**AIM OF THE TASK**
Every entry should be repeated exactly. Omit the pictures.

Before and after images

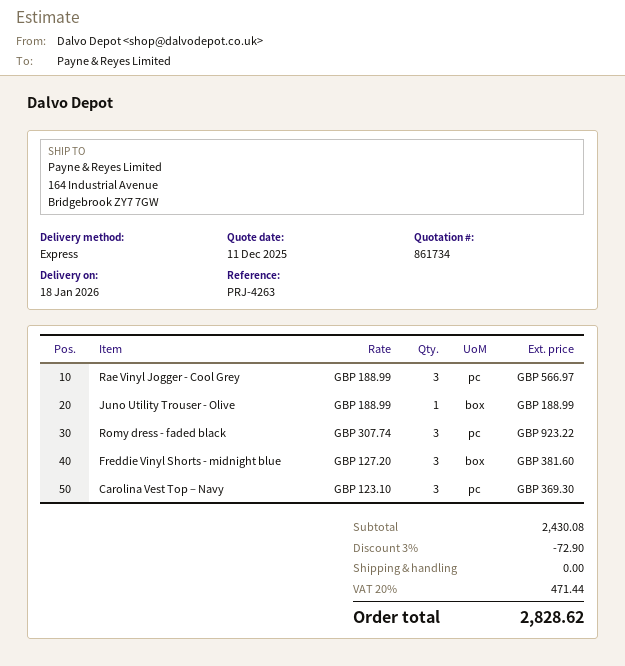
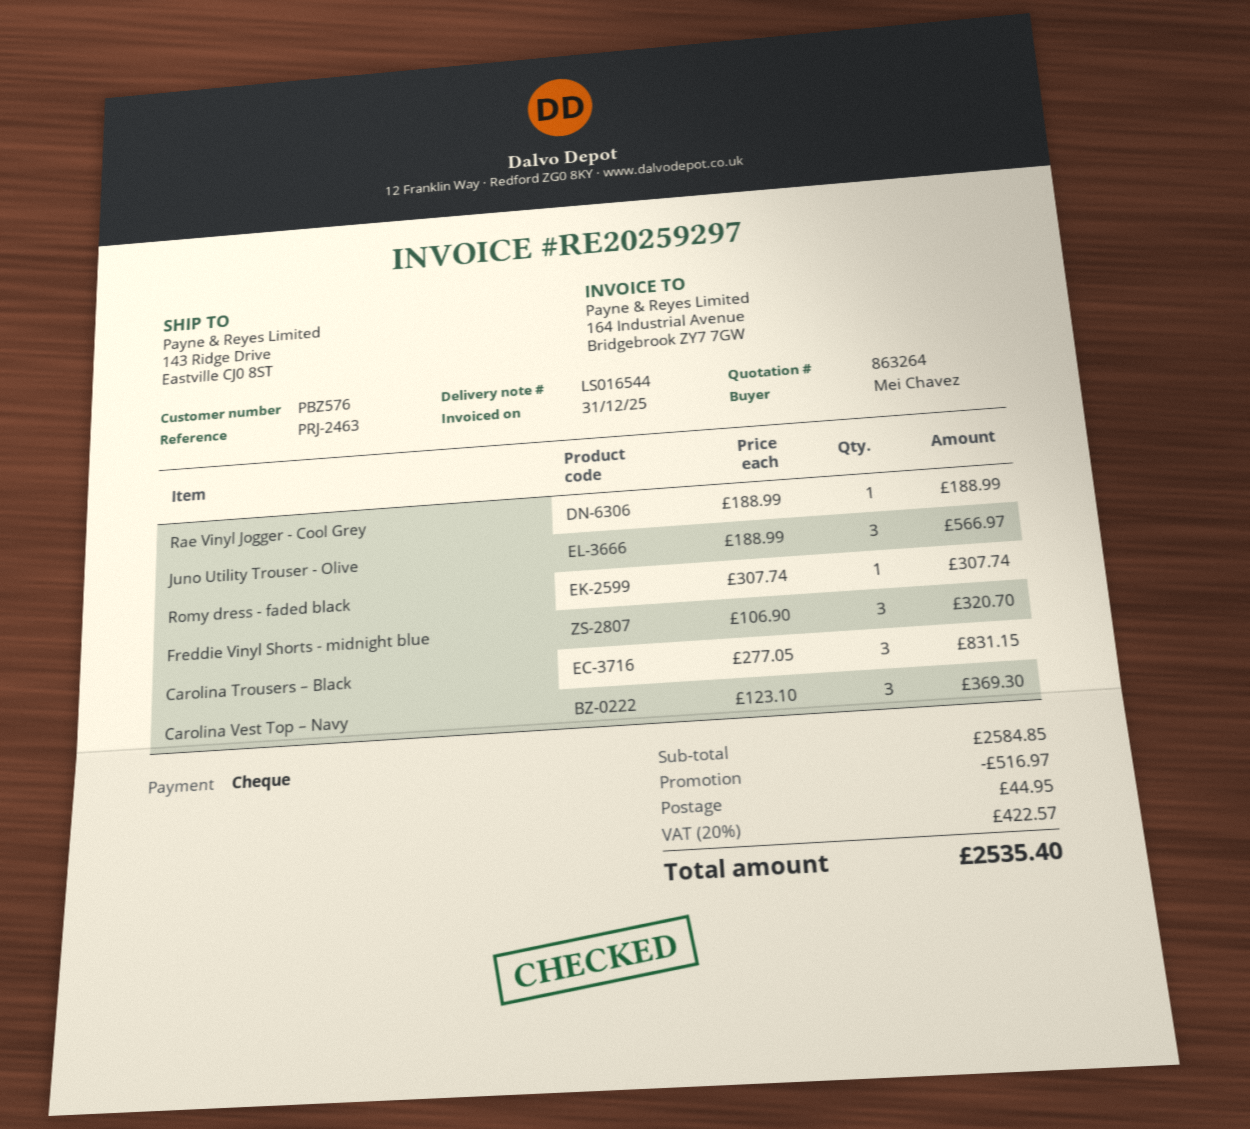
quote number: 861734 -> 863264
reference: PRJ-4263 -> PRJ-2463
ship to: 164 Industrial Avenue, Bridgebrook ZY7 7GW -> 143 Ridge Drive, Eastville CJ0 8ST
Rae Vinyl Jogger - Cool Grey: 3 x 188.99 = 566.97 -> 1 x 188.99 = 188.99
Juno Utility Trouser - Olive: 1 x 188.99 = 188.99 -> 3 x 188.99 = 566.97
Romy dress - faded black: 3 x 307.74 = 923.22 -> 1 x 307.74 = 307.74
Freddie Vinyl Shorts - midnight blue: 3 x 127.20 = 381.60 -> 3 x 106.90 = 320.70
Carolina Trousers – Black: none -> 3 x 277.05 = 831.15
subtotal: 2430.08 -> 2584.85
discount: 72.90 -> 516.97
shipping: 0.00 -> 44.95
tax: 20% = 471.44 -> 20% = 422.57
total: 2828.62 -> 2535.40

**YOUR RESPONSE**
quote number: 861734 -> 863264
reference: PRJ-4263 -> PRJ-2463
ship to: 164 Industrial Avenue, Bridgebrook ZY7 7GW -> 143 Ridge Drive, Eastville CJ0 8ST
Rae Vinyl Jogger - Cool Grey: 3 x 188.99 = 566.97 -> 1 x 188.99 = 188.99
Juno Utility Trouser - Olive: 1 x 188.99 = 188.99 -> 3 x 188.99 = 566.97
Romy dress - faded black: 3 x 307.74 = 923.22 -> 1 x 307.74 = 307.74
Freddie Vinyl Shorts - midnight blue: 3 x 127.20 = 381.60 -> 3 x 106.90 = 320.70
Carolina Trousers – Black: none -> 3 x 277.05 = 831.15
subtotal: 2430.08 -> 2584.85
discount: 72.90 -> 516.97
shipping: 0.00 -> 44.95
tax: 20% = 471.44 -> 20% = 422.57
total: 2828.62 -> 2535.40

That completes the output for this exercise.